Differentiable Cost-Parameterized Monge Map Estimators
Samuel Howard, George Deligiannidis, Patrick Rebeschini, James Thornton
TL;DR
This work addresses learning optimal transport maps when problem-specific ground costs are unknown or suboptimal by introducing a differentiable Monge map estimator that jointly learns a convex cost and the OT map. The method parameterizes the cost with an Input Convex Neural Network and uses an entropic OT-based mapping estimator, enabling end-to-end differentiation through Sinkhorn and the inverse of the convex gradient, with optional augmentation via diffeomorphisms to incorporate prior structure.
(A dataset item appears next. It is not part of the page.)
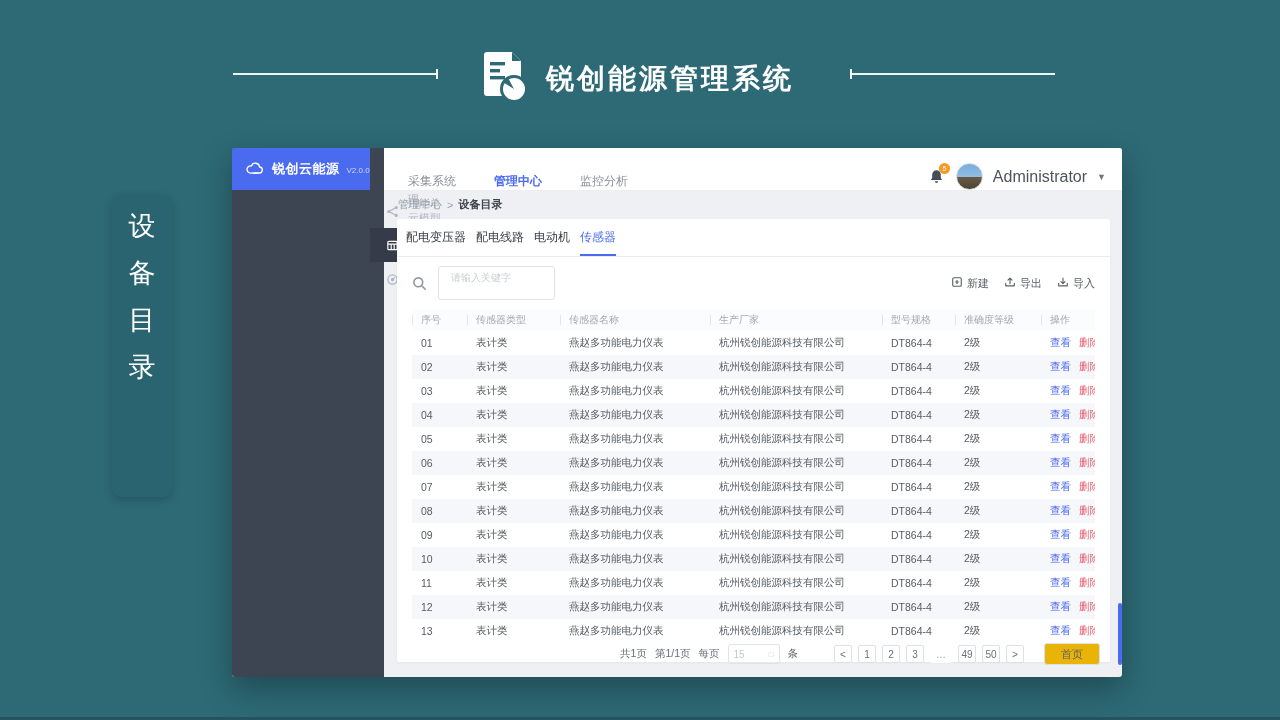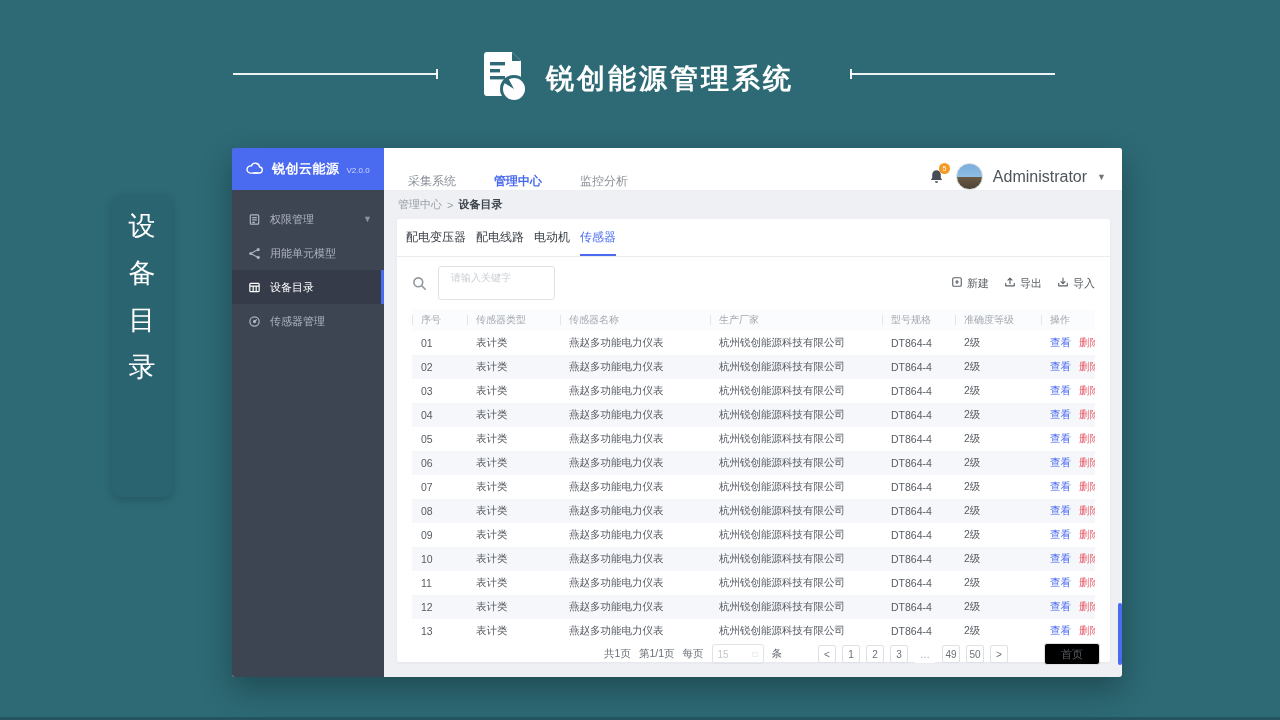"锐创云能源" .sidebar { flex-direction: column -> row }
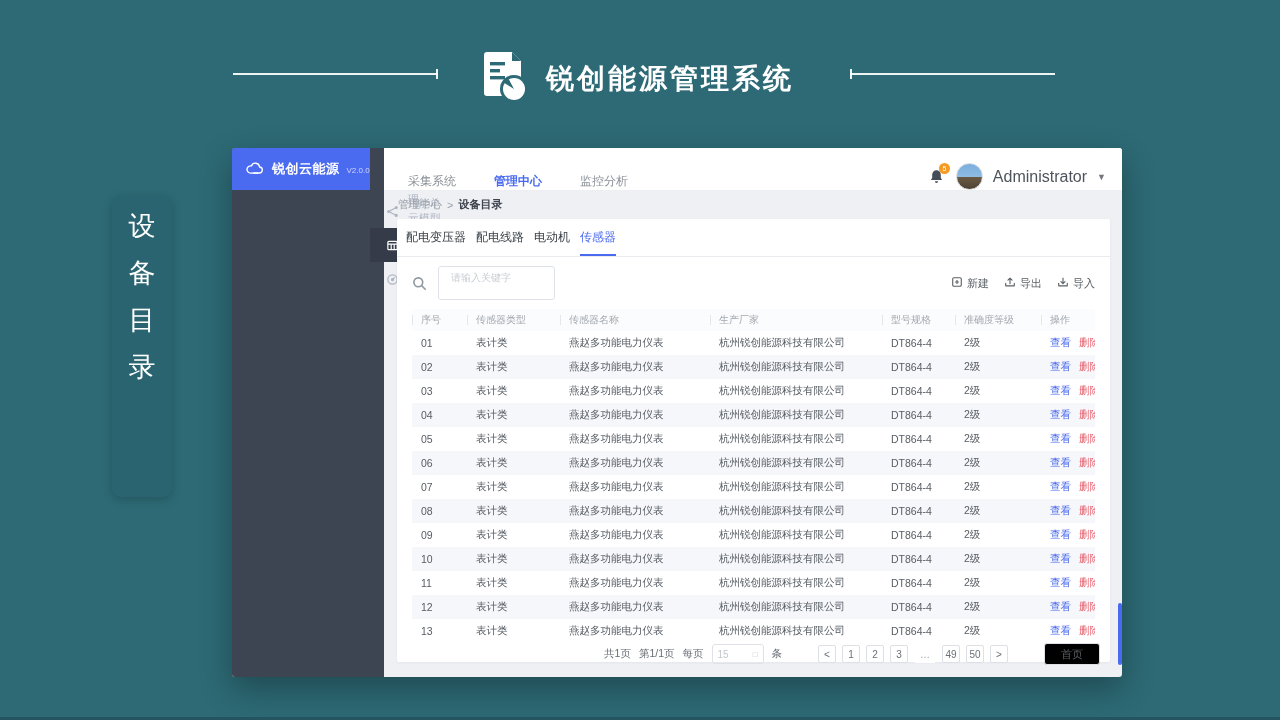"首页" .home-btn { background: #000000 -> #eab308; margin-left: 36px -> 20px }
It demonstrates that optimizing the Monge map directly yields better alignment with known pairings and trajectories (e.g., Live-seq data) while producing interpretable, low-ambiguity cost functions, and it supports learning from partial information such as labeled pairs. The approach has practical impact for tailored OT in applications like trajectory inference and generative modelling, where problem-specific costs and direct map estimators improve robustness and interpretability.
Abstract
Within the field of optimal transport (OT), the choice of ground cost is crucial to ensuring that the optimality of a transport map corresponds to usefulness in real-world applications. It is therefore desirable to use known information to tailor cost functions and hence learn OT maps which are adapted to the problem at hand. By considering a class of neural ground costs whose Monge maps have a known form, we construct a differentiable Monge map estimator which can be optimized to be consistent with known information about an OT map. In doing so, we simultaneously learn both an OT map estimator and a corresponding adapted cost function. Through suitable choices of loss function, our method provides a general approach for incorporating prior information about the Monge map itself when learning adapted OT maps and cost functions.